◆ Exercise materials ◆

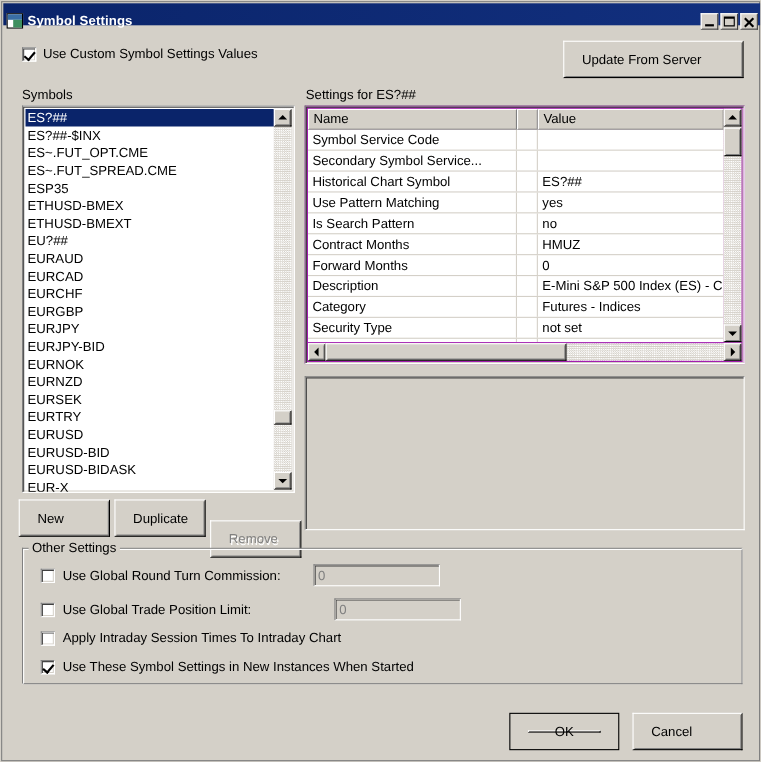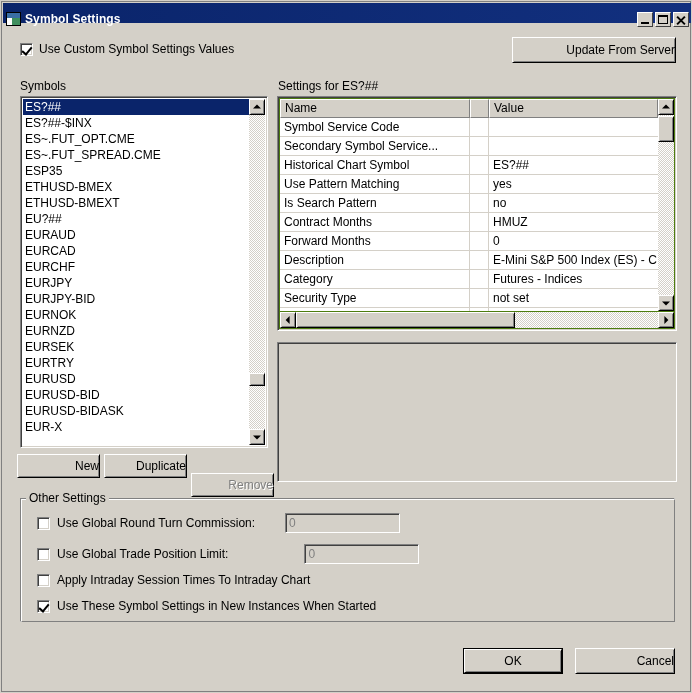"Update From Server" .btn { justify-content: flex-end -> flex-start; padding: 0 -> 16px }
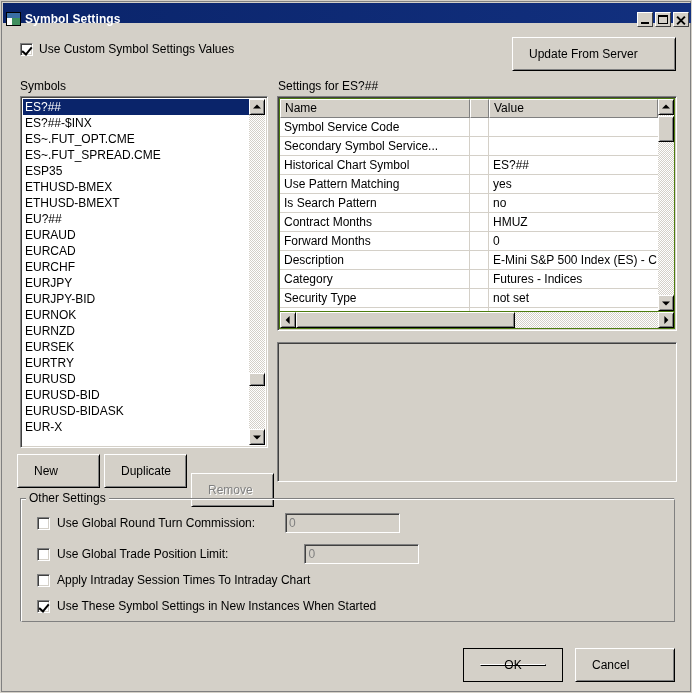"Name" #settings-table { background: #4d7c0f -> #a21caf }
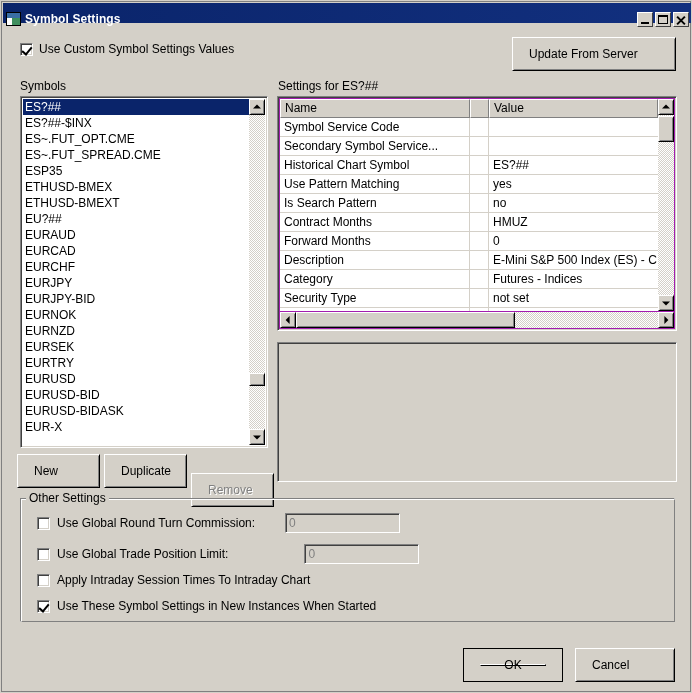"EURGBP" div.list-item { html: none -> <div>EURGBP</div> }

==

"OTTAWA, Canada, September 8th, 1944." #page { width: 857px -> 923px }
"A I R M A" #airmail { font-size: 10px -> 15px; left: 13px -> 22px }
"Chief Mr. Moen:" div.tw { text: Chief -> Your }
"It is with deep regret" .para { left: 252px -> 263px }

◆ Exercise requirements ◆
Drop the pictures; return the lines above from the line containing "justify-content: flex-end ->" to the line containing "html: none ->", both included, exactly.

◆ Reply ◆
"Update From Server" .btn { justify-content: flex-end -> flex-start; padding: 0 -> 16px }
"Name" #settings-table { background: #4d7c0f -> #a21caf }
"EURGBP" div.list-item { html: none -> <div>EURGBP</div> }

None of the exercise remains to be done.